- Born: 1959 Lebanon
- Died: 2021 (aged 61–62)
- Occupations: Poet, proofreader
- Notable work: "The Sea is a Rose of Vision" (Arabic title: Al-Bahar Wardat Al-Ro’yaa).

= Joseph Daaboul =

Lebanese poet (1959–2021)

Joseph Daaboul (جوزيف دعبول; 1959–2021) was a Lebanese poet and proofreader. Born in the northern Lebanese province of Aakkar, he acquired a degree in Arabic literature from the Lebanese University, he started his career in education and went to journalism. He worked as a proofreader for "AlMaseeira magazine" and then in "Al-Hayat newspaper", based in London. After closing because of financial problems, he moved to "Independent Arabia" in 2019 to work in the same field. He died from COVID-19.

== His poetry ==
Daaboul spent his life between books and magazines, so when he decided to share his poetry experience, it was different and elegant, because he wrote prose poems as one unit, and other prose poems as free poetry. It’s an extreme language that frees Daaboul from all the rules, patterns and methods that encircled poetry. He wrote about love magically, imagining a life and living it, away from his bitter reality. Using his vocabulary, he painted freedom without customs or traditions. In a number of his poems, he paid tribute to Kubani’s resistance against ISIS, and the resistance of the "Syrian Democratic Forces" against the Turkish invasion of Afrin about three years ago. He also wrote a lengthy poem about Barin Kobani, a Kurdish fighter whose body was mutilated by Turkish fighters during Ankara's attempt to control Afrin, denouncing the brutality of pro-Ankara Syrian armed group. He was influenced by the German philosopher Nietzsche, he advises to read the books of mythology and to take our understanding of it to what we think today.

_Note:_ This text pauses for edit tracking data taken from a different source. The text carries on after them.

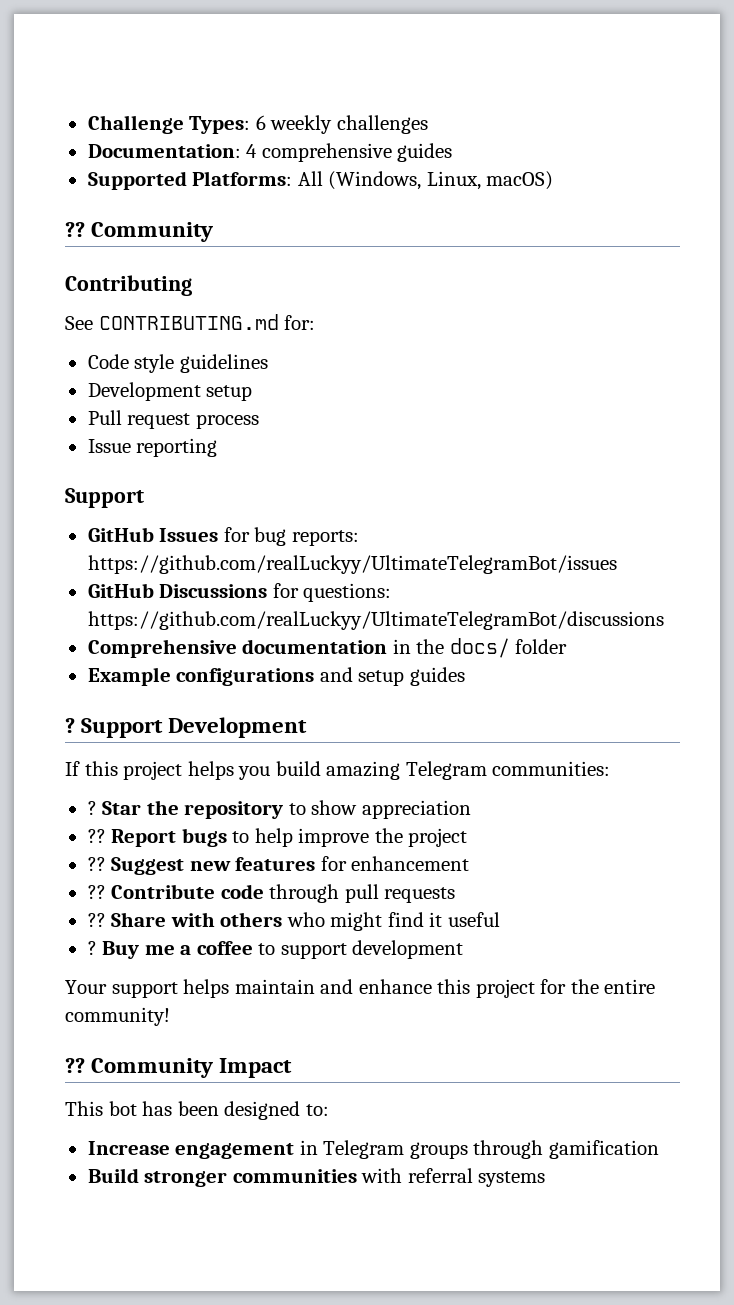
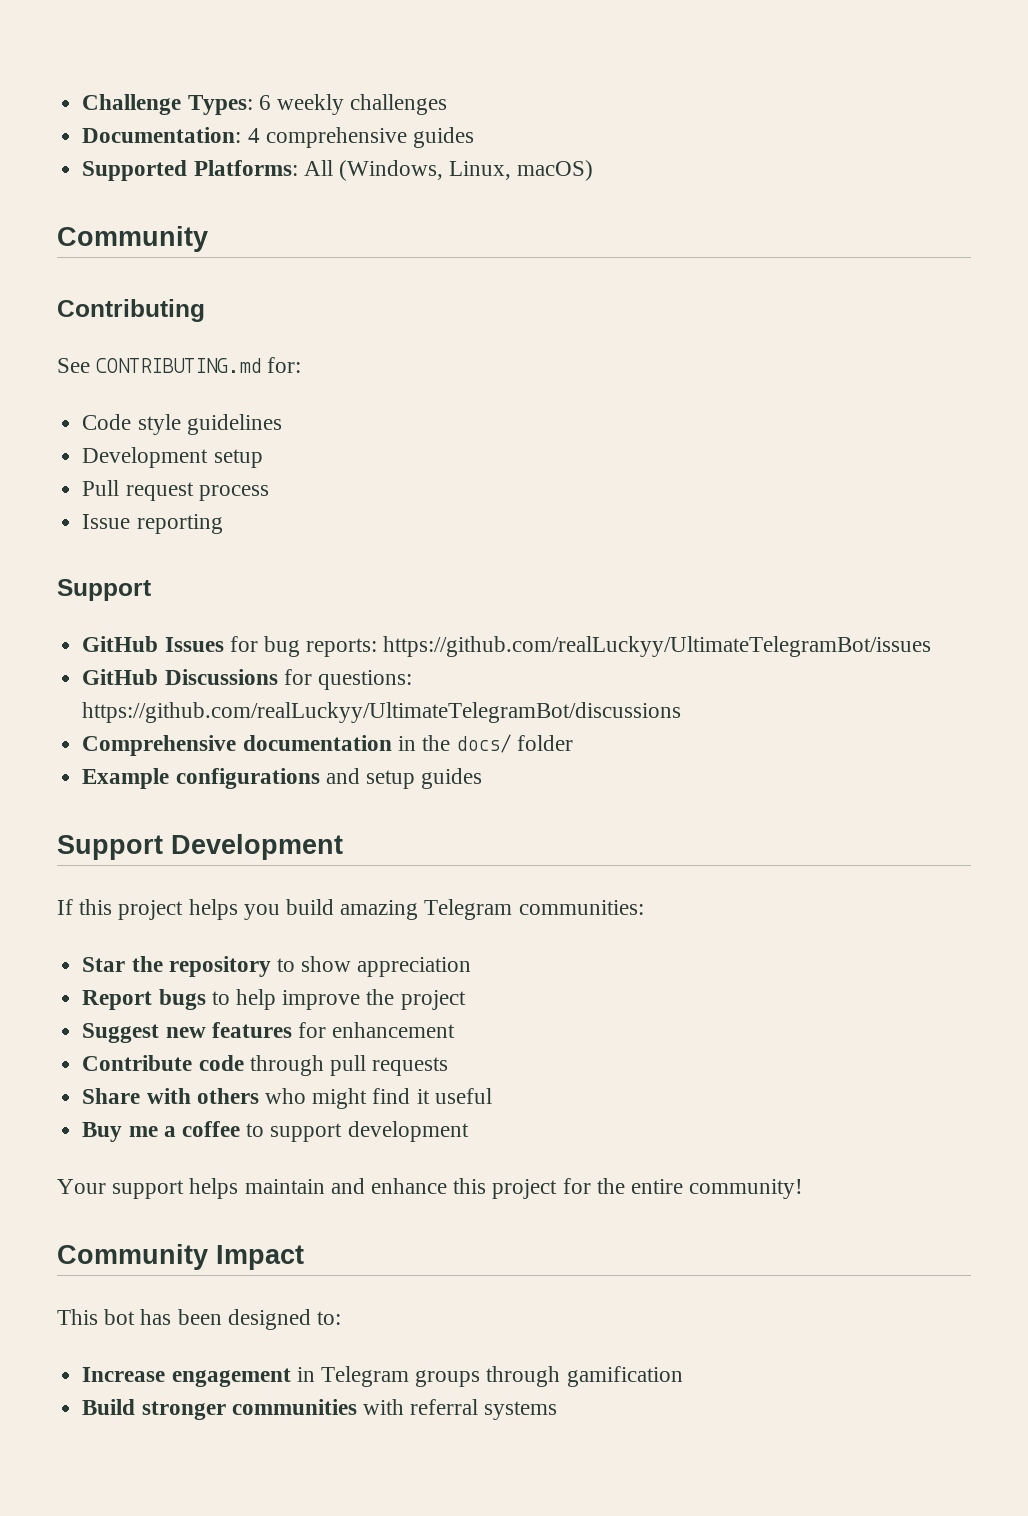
  Supported Platforms: All (Windows, Linux, macOS)
- ?? Community
+ Community
  Example configurations and setup guides
- ? Support Development
+ Support Development
  If this project helps you build amazing Telegram communities:
- ? Star the repository to show appreciation
- ?? Report bugs to help improve the project
- ?? Suggest new features for enhancement
- ?? Contribute code through pull requests
- ?? Share with others who might find it useful
- ? Buy me a coffee to support development
+ Star the repository to show appreciation
+ Report bugs to help improve the project
+ Suggest new features for enhancement
+ Contribute code through pull requests
+ Share with others who might find it useful
+ Buy me a coffee to support development
  Your support helps maintain and enhance this project for the entire community!
- ?? Community Impact
+ Community Impact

He said about the comparison between the library and the internet: "The library is a sea of paper and the internet is a sea of light, and I like to dive into them together because they are vast sources of science and knowledge."

== A collection of his poems ==

- "The Idiot" (Arabic title: Al-Akbaal), published by Dar AlNahda AlArabia.
- "The Sea is a Rose of Vision" (Arabic title: Al-Bahar Wardat Al-Ro’yaa), published by Dar AlNahda AlArabia.
- (Arabic title: Al-Laho Puriqati), published by Dar Alf Laylah wa Laylah, Translated to Persian.